### Exercise objective
The pictures must be left out, while the rest of the data is copied exactly.

*** Records provided ***

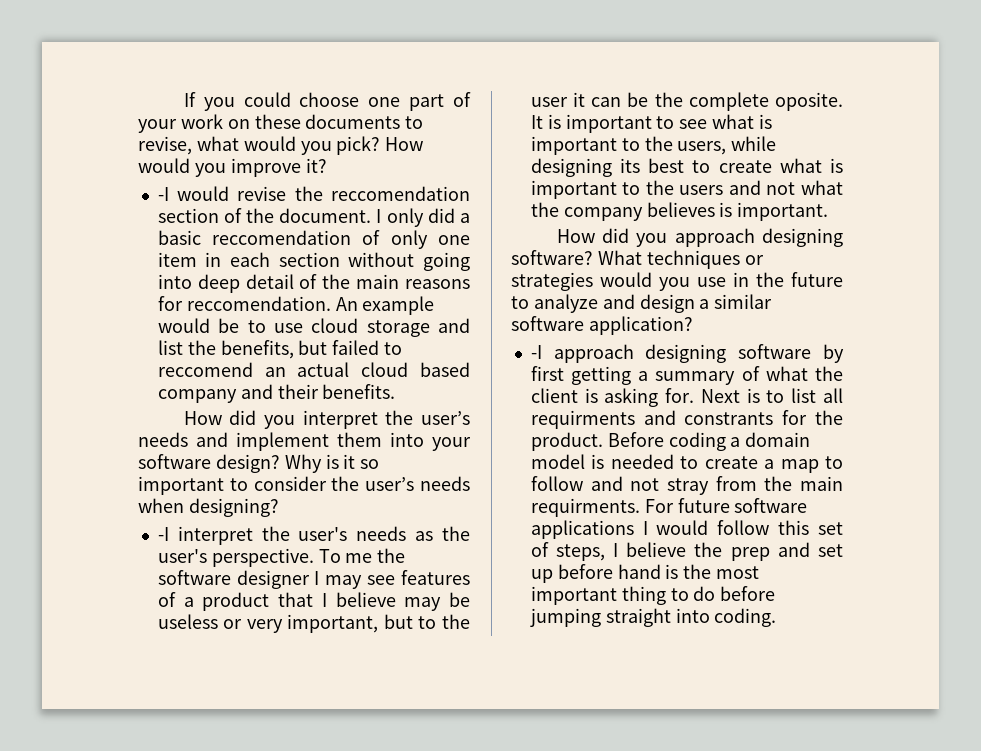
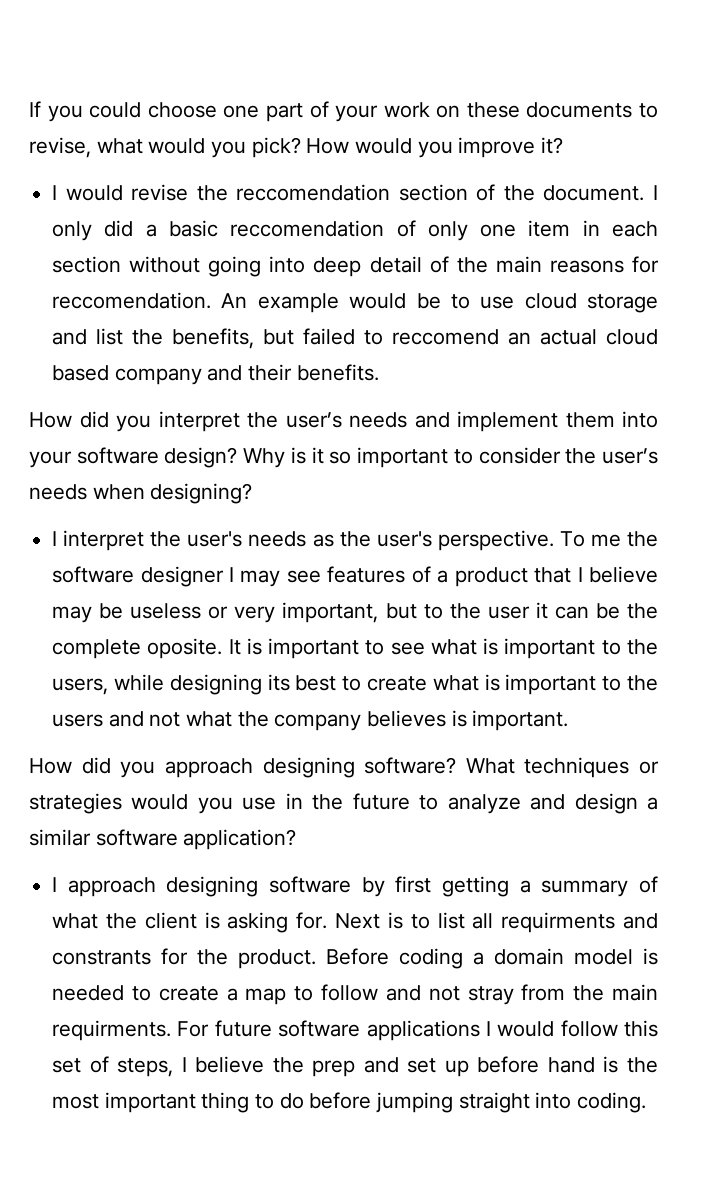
- -I would revise the reccomendation section of the document.
+ I would revise the reccomendation section of the document.
- -I interpret the user's needs as the user's perspective.
+ I interpret the user's needs as the user's perspective.
- -I approach designing software by first getting a summary of what the client is asking for.
+ I approach designing software by first getting a summary of what the client is asking for.

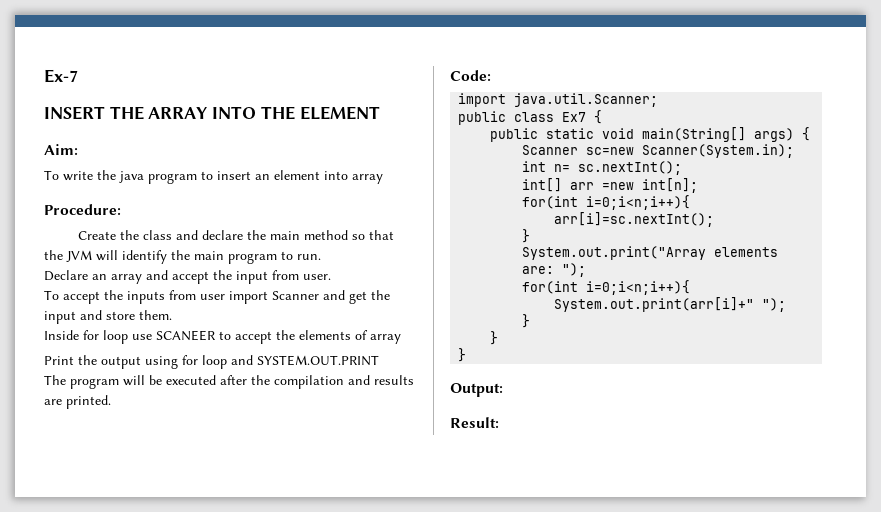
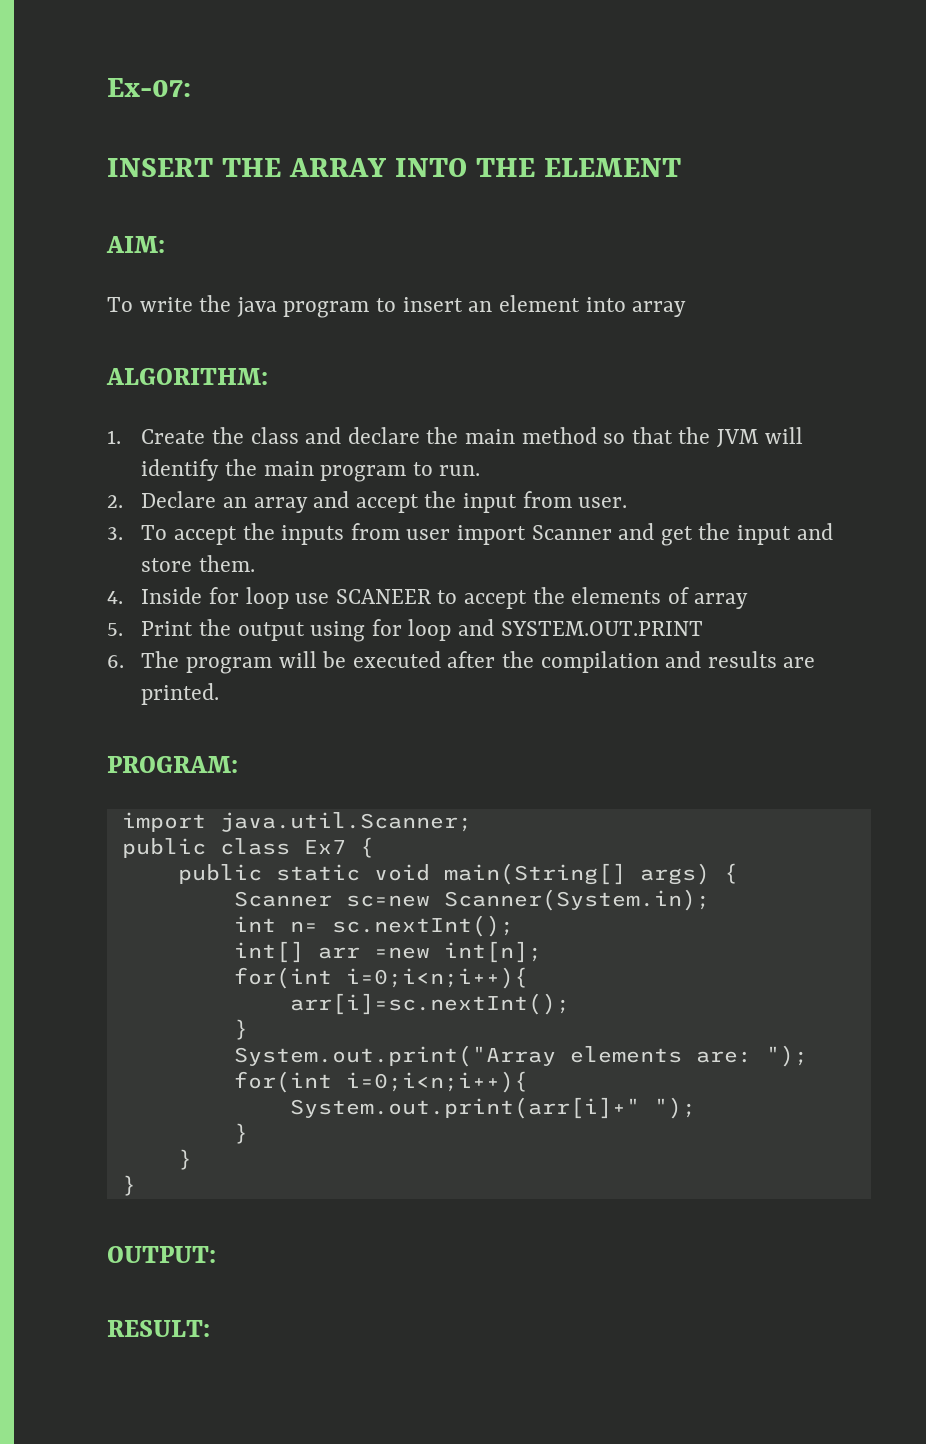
- Ex-7
+ Ex-07:
- Aim:
+ AIM:
- Procedure:
- Create the class and declare the main method so that the JVM will identify the main program to run.
+ ALGORITHM:
+ 1. Create the class and declare the main method so that the JVM will identify the main program to run.
- Declare an array and accept the input from user.
+ 2. Declare an array and accept the input from user.
- To accept the inputs from user import Scanner and get the input and store them.
+ 3. To accept the inputs from user import Scanner and get the input and store them.
- Inside for loop use SCANEER to accept the elements of array
+ 4. Inside for loop use SCANEER to accept the elements of array
- Print the output using for loop and SYSTEM.OUT.PRINT
+ 5. Print the output using for loop and SYSTEM.OUT.PRINT
- The program will be executed after the compilation and results are printed.
+ 6. The program will be executed after the compilation and results are printed.
- Code:
+ PROGRAM:
- Output:
- Result:
+ OUTPUT:
+ RESULT:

***

### Solution for this task
- -I would revise the reccomendation section of the document.
+ I would revise the reccomendation section of the document.
- -I interpret the user's needs as the user's perspective.
+ I interpret the user's needs as the user's perspective.
- -I approach designing software by first getting a summary of what the client is asking for.
+ I approach designing software by first getting a summary of what the client is asking for.

- Ex-7
+ Ex-07:
- Aim:
+ AIM:
- Procedure:
- Create the class and declare the main method so that the JVM will identify the main program to run.
+ ALGORITHM:
+ 1. Create the class and declare the main method so that the JVM will identify the main program to run.
- Declare an array and accept the input from user.
+ 2. Declare an array and accept the input from user.
- To accept the inputs from user import Scanner and get the input and store them.
+ 3. To accept the inputs from user import Scanner and get the input and store them.
- Inside for loop use SCANEER to accept the elements of array
+ 4. Inside for loop use SCANEER to accept the elements of array
- Print the output using for loop and SYSTEM.OUT.PRINT
+ 5. Print the output using for loop and SYSTEM.OUT.PRINT
- The program will be executed after the compilation and results are printed.
+ 6. The program will be executed after the compilation and results are printed.
- Code:
+ PROGRAM:
- Output:
- Result:
+ OUTPUT:
+ RESULT:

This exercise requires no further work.